The provisions of § 2-300(2) would seem to be a clear and unequivocal direction and authorization that Council had to make all its appropriations at once in the annual operating budget ordinance. This conclusion is reenforced by examination of § 2-301 which provides that “the Council *681 may not make any operating appropriations in addition to those included in the annual operating budget ordinance (with specified exceptions not here applicable)”.

The obligations imposed by § 2-300 are, generally speaking, mandatory and when violated may be enforced by mandamus. 15 McQuillen, Municipal Corporations (3rd EA 1970); 55 C.J.S. Mandamus § 139. The defendants herein rely, however, upon the general rule that a court may not inquire into the legislative motives of a legislative body. Defendants, applying this general rule, contend that the ordinance provision itself is valid on its face and that plaintiff does not dispute this but simply contends that the motives behind the passage of the ordinance, which do not appear on its face, were invalid. Defendants rely heavily upon the decision in Klaw v. Pau-Mar Construction Company, 11 Terry 487, 135 A.2d 123 (1957) and McQuail v. Shell Oil Company, 40 Del.Ch. 410, 183 A.2d 581 (1962). In both of these decisions, involving zoning questions, our Delaware Courts have indicated that they “will not inquire into the motives of members of a municipal legislative body in order to determine the validity of an ordinance enacted by them within the scope of their admitted powers”.

Balanced against these decisions is that of Piekarski v.

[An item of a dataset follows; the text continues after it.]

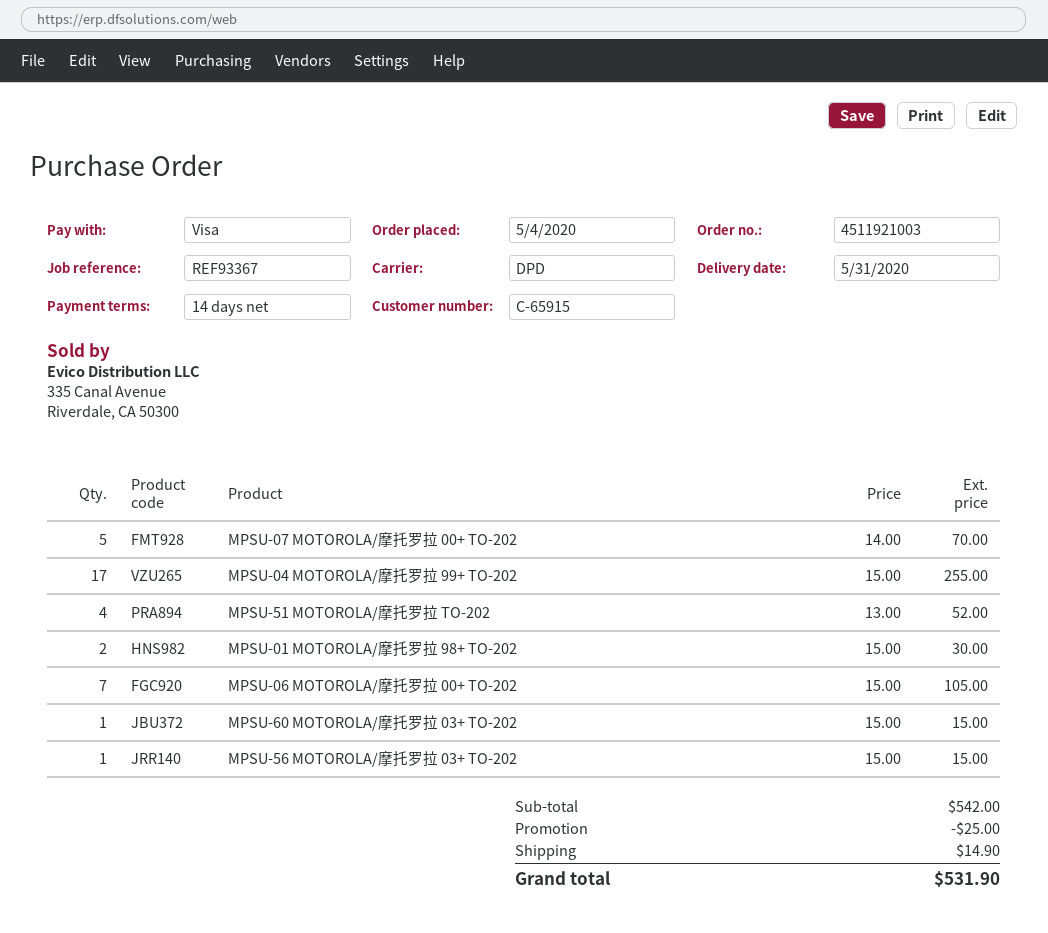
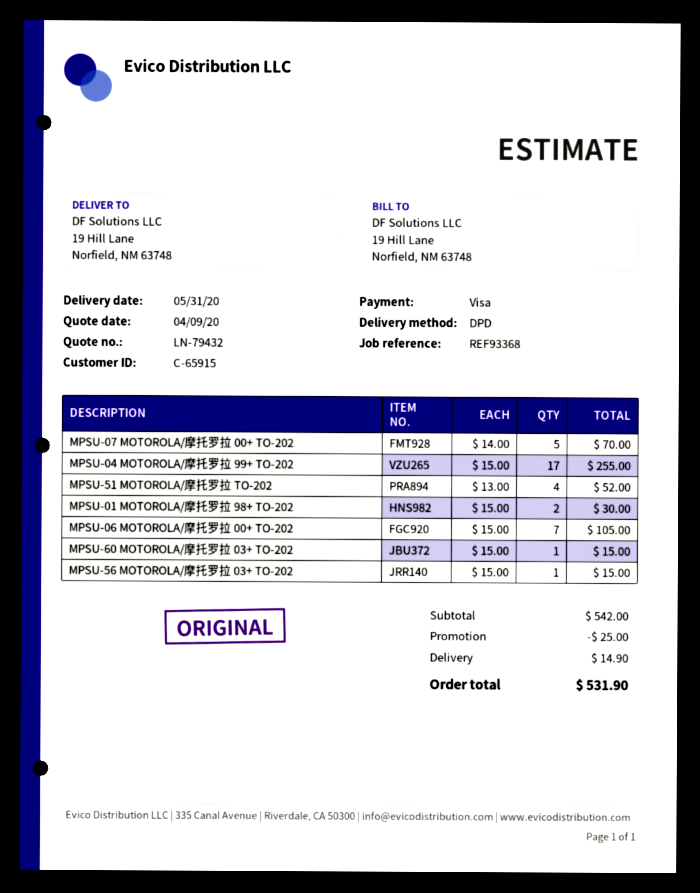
reference: REF93367 -> REF93368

Smith, 38 Del.Ch. 402, 153 A.2d 587 (1959). In the Piekarski case the Wilmington City Council had passed a resolution which was attacked on grounds of fraud and bad faith and the Court had the following to say with regard to both the general rule of law referred to hereinabove and the problem raised by allegations of fraud and bad faith:

“The legal basis for the contention that the resolution was adopted 'in bad faith’ is found in an exception to the general rule that courts will not inquire into the motives of or inducements to legislators that may influence them in the passage of acts or resolutions. . The exception is that the validity of municipal ordinances or resolutions may be attacked if fraud or bad faith is proved. This rule is recognized in Delaware, although in none of the decided cases was any fraud or bad faith found.”

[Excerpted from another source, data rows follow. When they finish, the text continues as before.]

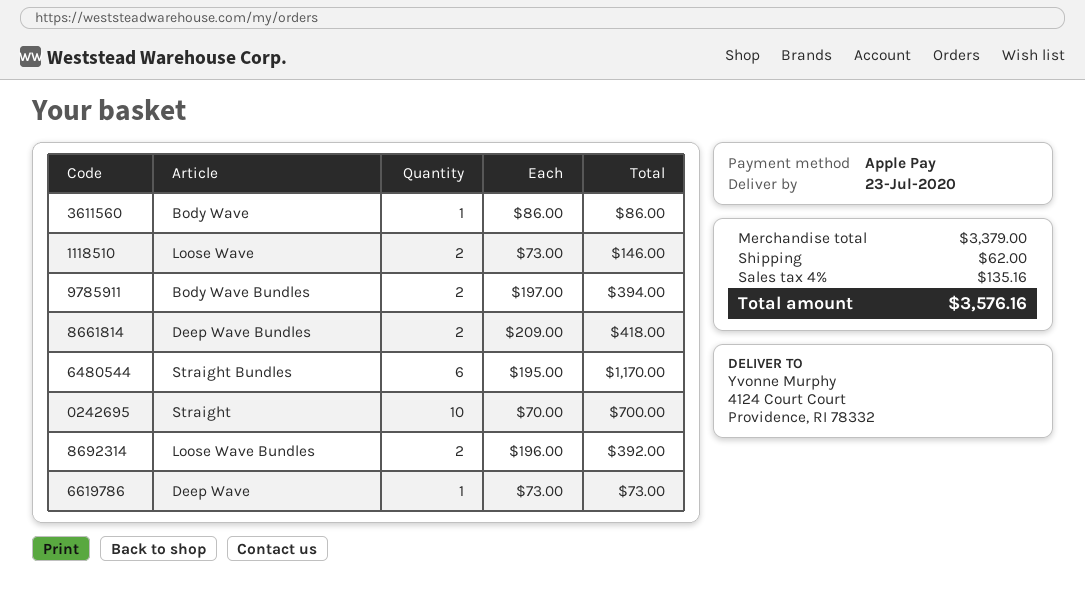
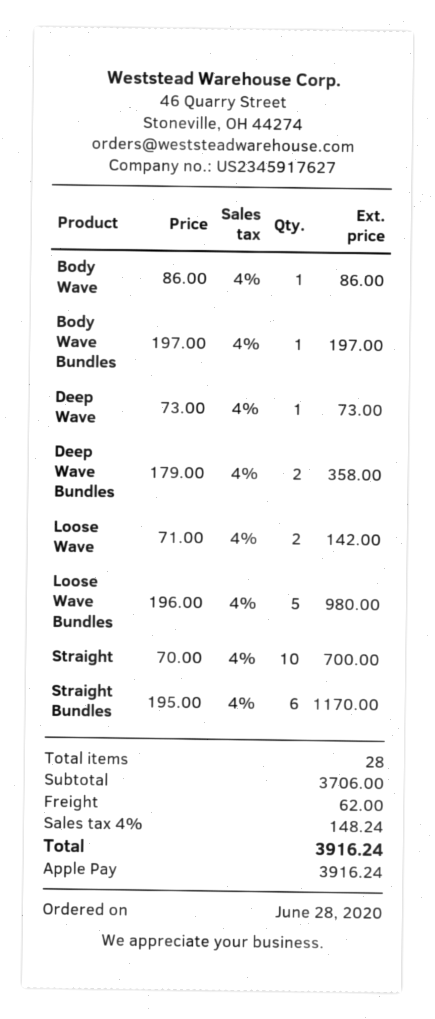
Loose Wave: 2 x 73.00 = 146.00 -> 2 x 71.00 = 142.00
Body Wave Bundles: 2 x 197.00 = 394.00 -> 1 x 197.00 = 197.00
Deep Wave Bundles: 2 x 209.00 = 418.00 -> 2 x 179.00 = 358.00
Loose Wave Bundles: 2 x 196.00 = 392.00 -> 5 x 196.00 = 980.00
subtotal: 3379.00 -> 3706.00
tax: 4% = 135.16 -> 4% = 148.24
total: 3576.16 -> 3916.24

The Court must here assume to be true plaintiff’s contention that defendants were fully informed of the limitation of their Charter powers and deliberately set out to evade them and that in carrying out that evasion they deliberately enacted an ordinance that was not the truth. If either of these facts can be proved “fraud or bad faith” would be established.

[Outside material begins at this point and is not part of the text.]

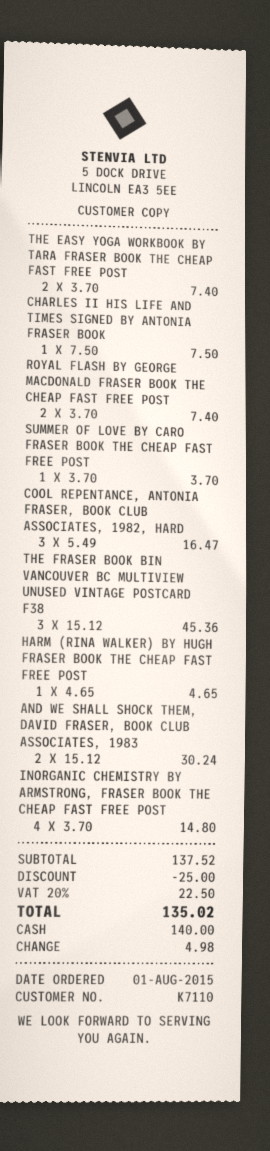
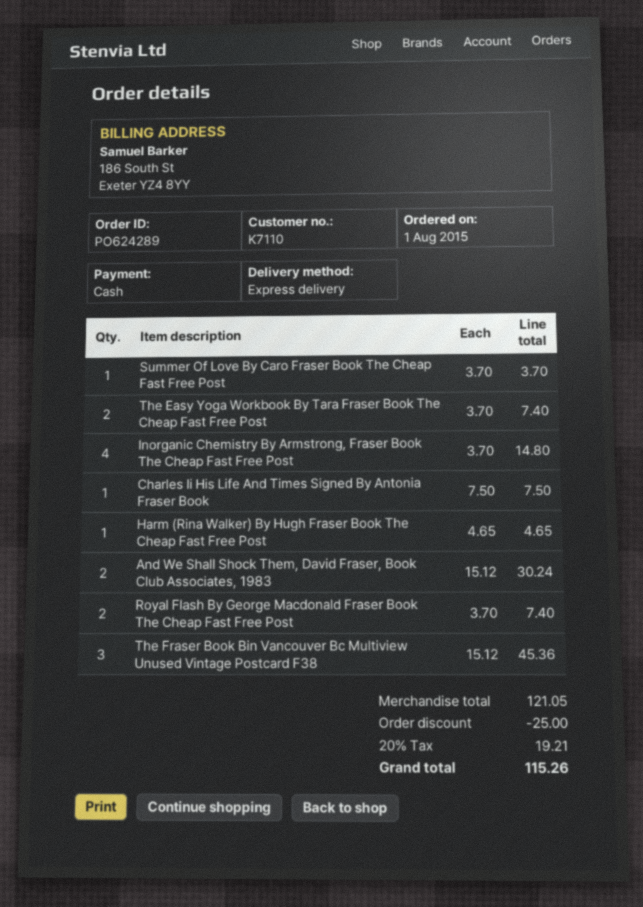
COOL REPENTANCE, ANTONIA FRASER, BOOK CLUB ASSOCIATES, 1982, HARD: 3 x 5.49 = 16.47 -> none
subtotal: 137.52 -> 121.05
tax: 20% = 22.50 -> 20% = 19.21
total: 135.02 -> 115.26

Defendants, however, argue that “fraud or bad faith” means a conflict of interest, or that it can be shown only by an ordinance which is “void on its face” or that, as was stated in Klaw, supra, it is neither fraud nor bad faith when a member of a City Council votes for an ordinance for an illegal reason. In Klaw the factual setting involved a zoning change voted upon by Council members who thought that revenue for the City would result. There was no indication in the Klaw case that the councilmen realized that they were acting improperly or that they had knowingly attempted to hide an illegal purpose by passage of an ordinance falsifying the factual situation.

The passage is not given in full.